Her passion for agriculture and gift for teaching has proved a fortuitous fusion for Australian farmers - for over a decade ProfessorStonecash has enjoyed the role of Program Director for Rabobank’s Business Management Programs, guiding learning and development, challenging thinking and compelling participants to view and manage their farming operation as a business.

And while personally she’s navigated her way to the top of what was once a male dominated industry, it gives her perhaps even greater pleasure witnessing first-hand the rise of more and more females taking a lead in agriculture.  

This International Women’s Day she reflected on the ‘quiet, strong women doing remarkable things on the land’ –women who she said were increasingly becoming the driving force behind farming businesses.

“When I started working with the Business Management Programs there were perhaps one or two women, and now while not quite 50/50, I’d say 40 per cent of the class is female.”

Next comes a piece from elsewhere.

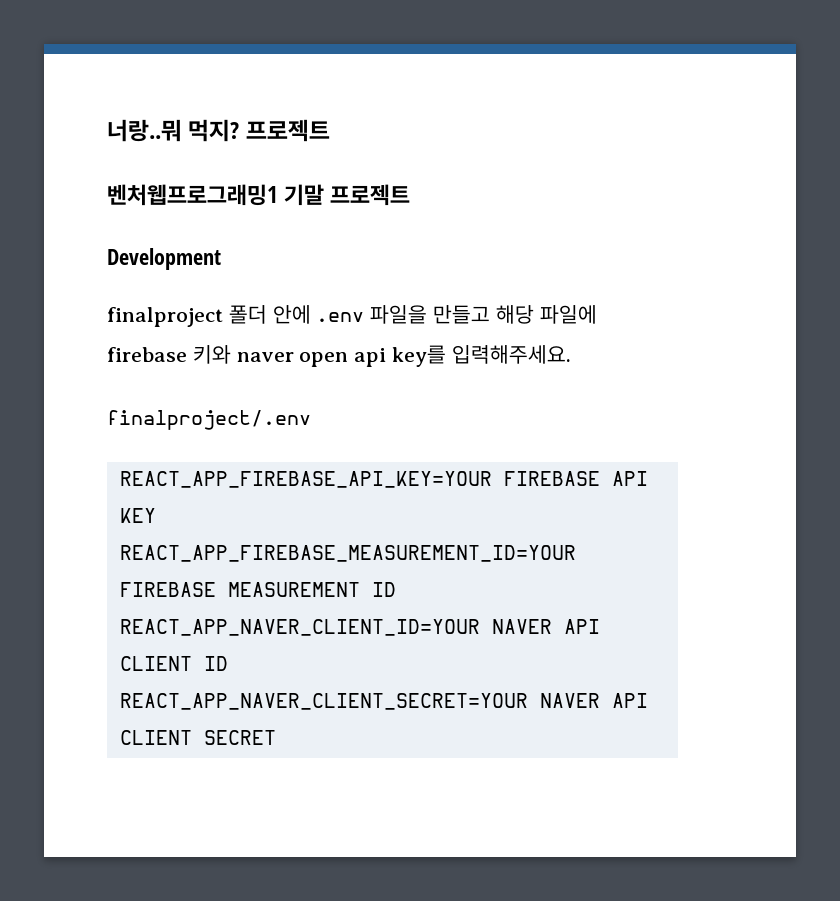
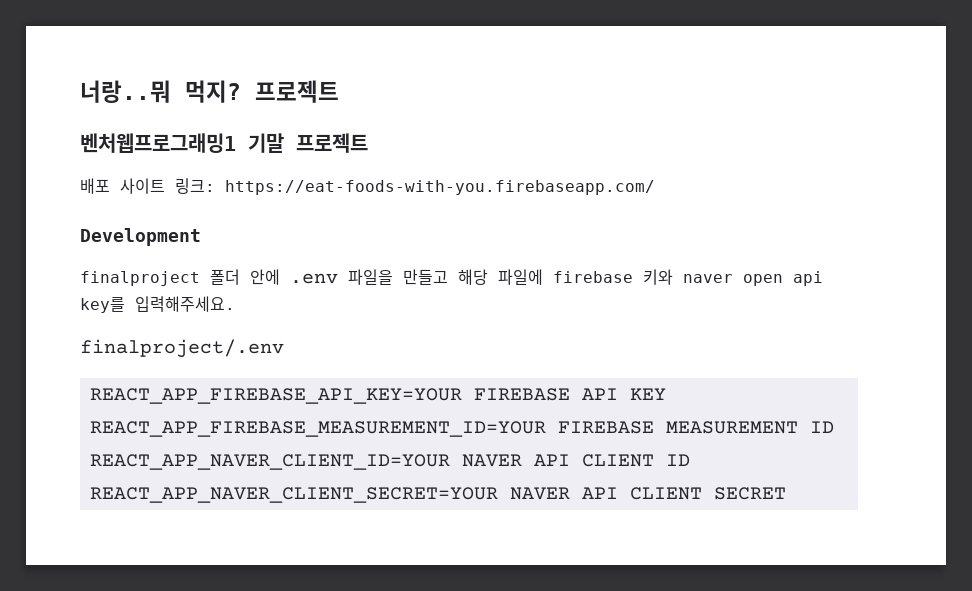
(411, 195) none -> [80,178,655,195] // 배포 사이트 링크: https://eat-foods-with-you.firebaseapp.com/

The program’s alumni tour also affords ProfessorStonecash the opportunity to maintain her relationship with many past participants, and follow the continued business, and personal growth of many of these women.

“I look at women like Susie Daly, who entered the program to create a plan to use waste from the family’s Tasmanian potato farm. She has now developed a potato distillery producing quality vodka, and it’s been an enormous national success.”

As for the hand she has personally played in empowering and supporting these women, Professor Stonecash regards her contribution humbly.

“I just want to help women gain the confidence to run their business better – because when you can enjoy a thriving business you tend to be happier at home, sleep better, eat better, have better relationships – If have had some small part in that then that’s the best reward ever.”

And for a woman of such high acclaim and accomplishment, another of her greatest rewards is equally as humble.

“I have to say, I feel most content when I’m walking my dogs, it’s a great time to contemplate and relax – how can you not be happy when you are walking two dogs that are so clearly enjoying life!”